In support of its equitable estoppel argument, ANCO relies on a line of cases holding that nonparties or nonsignatories to an arbitration agreement can be bound to arbitrate under certain circumstances. Those circumstances exist if the nature of the underlying claims asserted by the party resisting arbitration require the party to rely on the terms of the written agreement containing the arbitration provision. See, e.g., Valero Energy Corp. v. Teco Pipeline Co., 2 S.W.3d 576, 591-93 (Tex. App.—Houston [14th Dist.] 1999, no pet. h.); Carlin v. 3V Inc., 928 S.W.2d 291, 296 (Tex.App. —Houston [14th Dist.] 1996, no writ); Merrill Lynch, Pierce, Fenner & Smith v. Eddings, 838 S.W.2d 874, 878-79 (Tex.App.—Waco 1992, writ denied). In other words, the party resisting arbitration would have no claims had the agreement containing the arbitration provision not been signed.

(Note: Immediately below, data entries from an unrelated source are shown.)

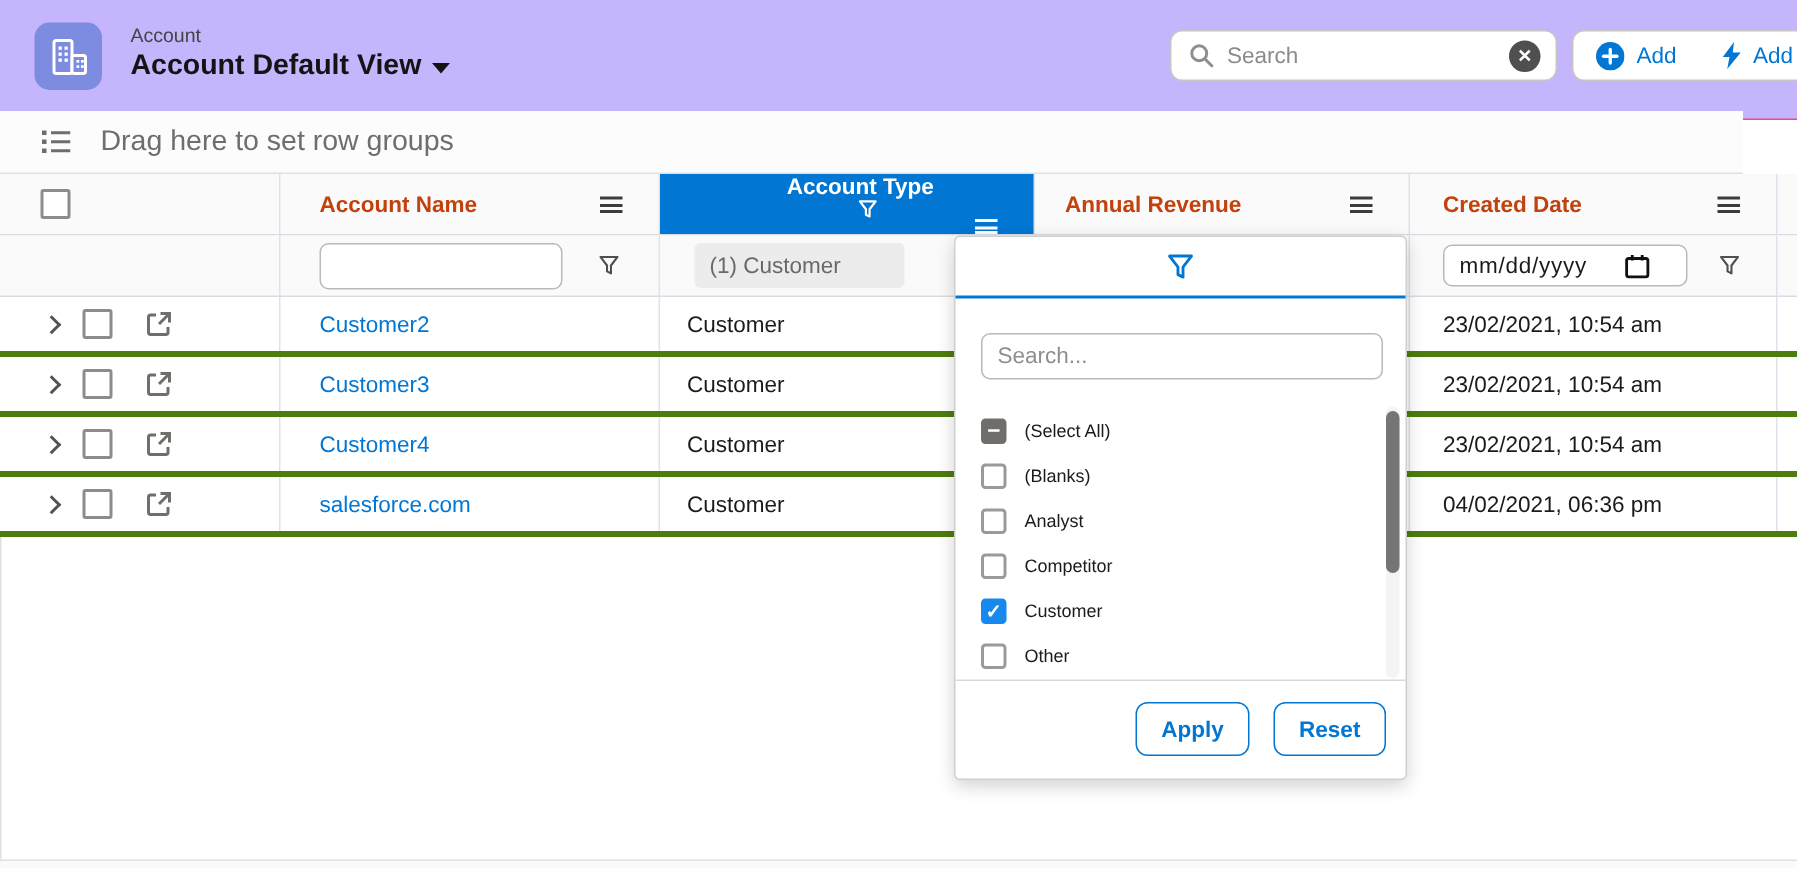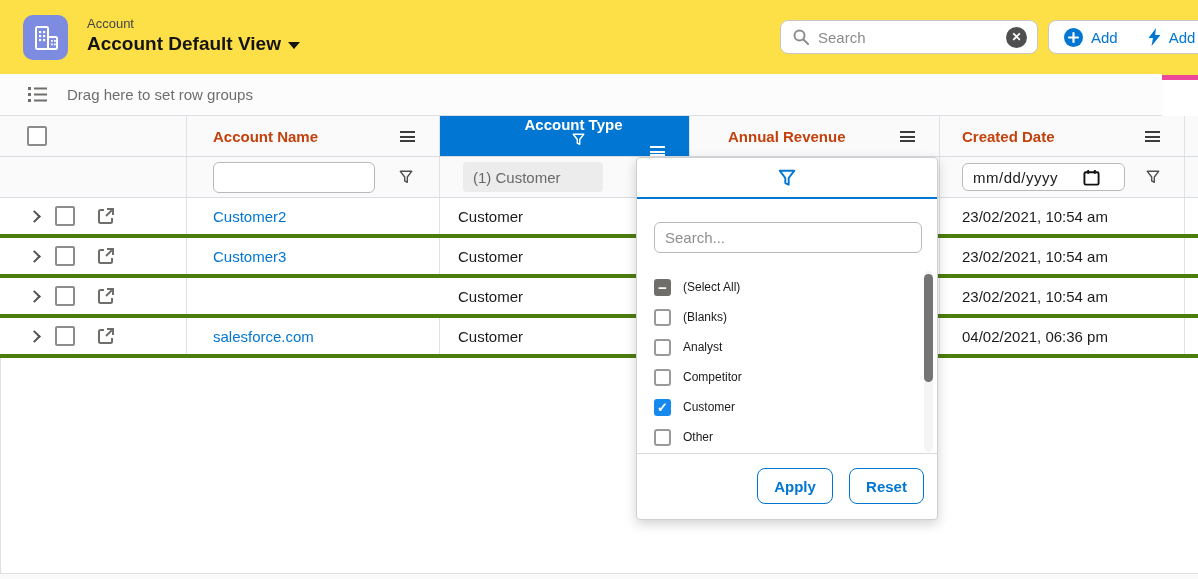"Account" .topbar { background: #fde047 -> #c4b5fd; border-bottom: 5px solid #ec4899 -> 1px solid #ec4899 }
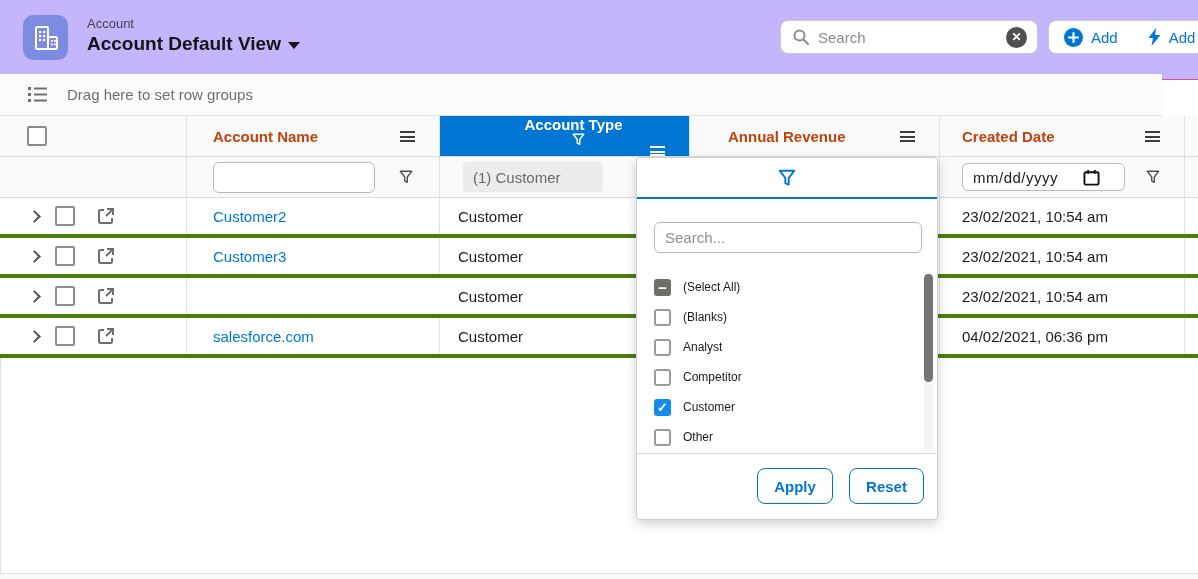"Drag here to set row" .rowgroup-bar { font-size: 15px -> 19px }
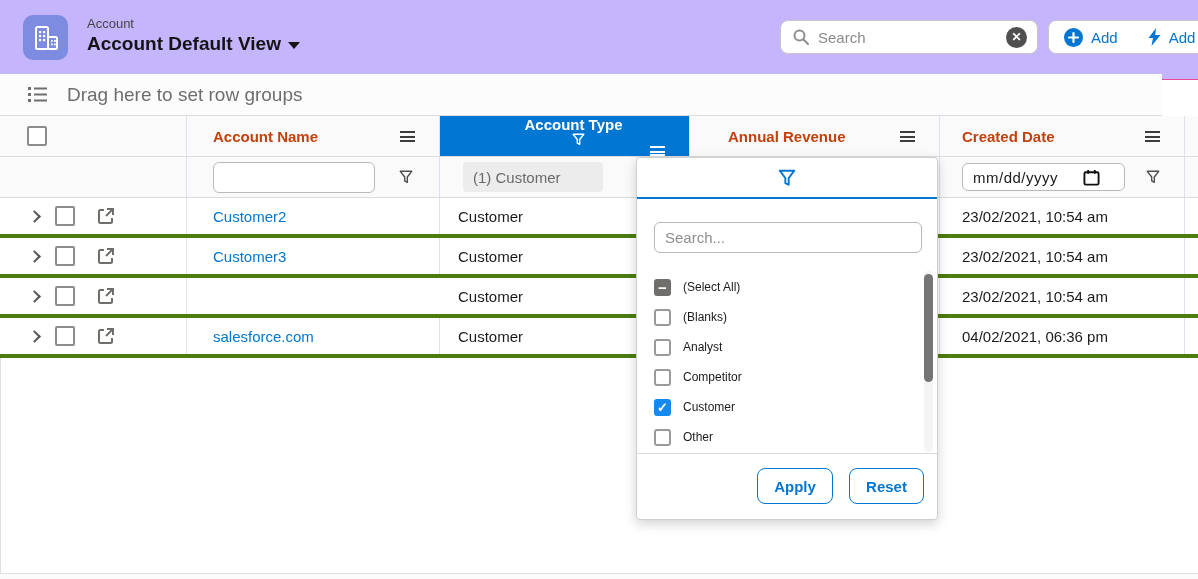"Annual Revenue" div.cell { padding-left: 38px -> 20px }
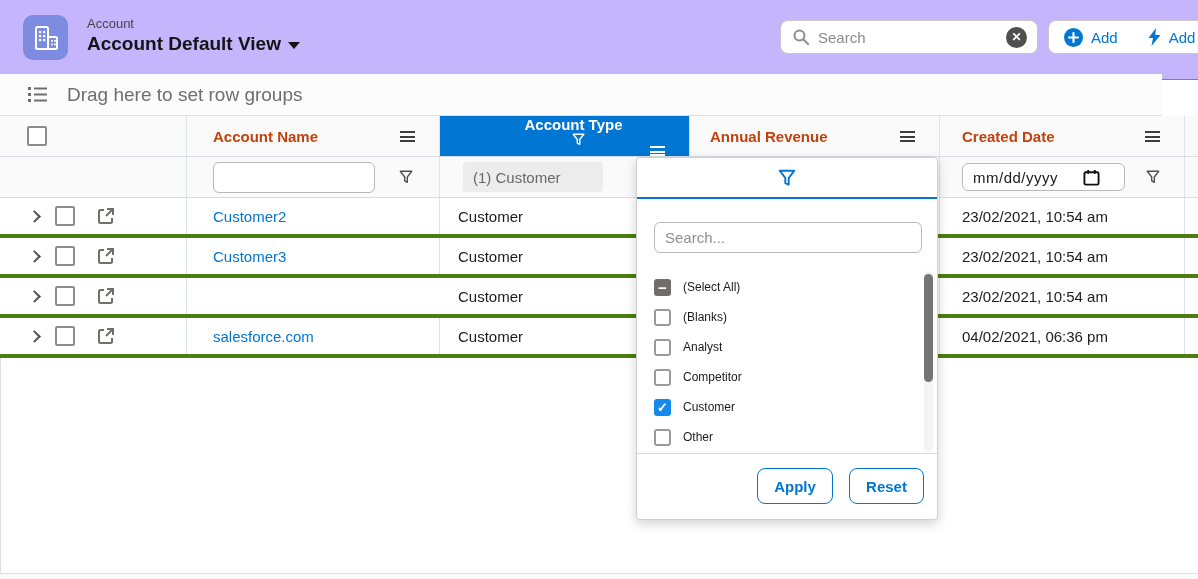"Customer4" div.cell { html: none -> <div> <span>Customer4</span> </div> }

When Romero dropped its breach of contract claim against ANCO, the remaining claims against ANCO did not relate to the policies that were the subject of the settlement agreement. The remaining claims related to ANCO’s actions with regard to the solicitation of renewals or new policies that were not the subject of the settlement agreement. In addition, the doctrine of “unclean hands” requires that one who comes seeking equity must come with clean hands. See Steubner Realty 19, Ltd. v. Cravens Road 88, Ltd., 817 S.W.2d 160, 165 (Tex.App.—Houston [14th Dist.] 1991, no writ); 1st Coppell Bank v. Smith, 742 S.W.2d 454, 464 (Tex.App. — Dallas 1987, no writ). Menna and ANCO had “unclean hands” in negotiating the settlement agreement. Menna, individually and as an officer of ANCO, actively misrepresented the status of the transaction between ANCO and Menna. ANCO came to court with “unclean hands” and is not entitled to rely on equitable estoppel to enforce the arbitration provision contained in the settlement agreement.

Conclusion

The trial court did not abuse its. discretion in determining that ANCO was not a party to the settlement agreement. *7Romero and ANCO had no agreement to arbitrate. ANCO came to the trial court seeking to enforce the settlement agreement with “unclean hands” and is not entitled to rely on the doctrine of equitable estoppel to force Romero into arbitration. The trial court’s order is affirmed.

Dissenting opinion by: SARAH B. DUNCAN, Justice.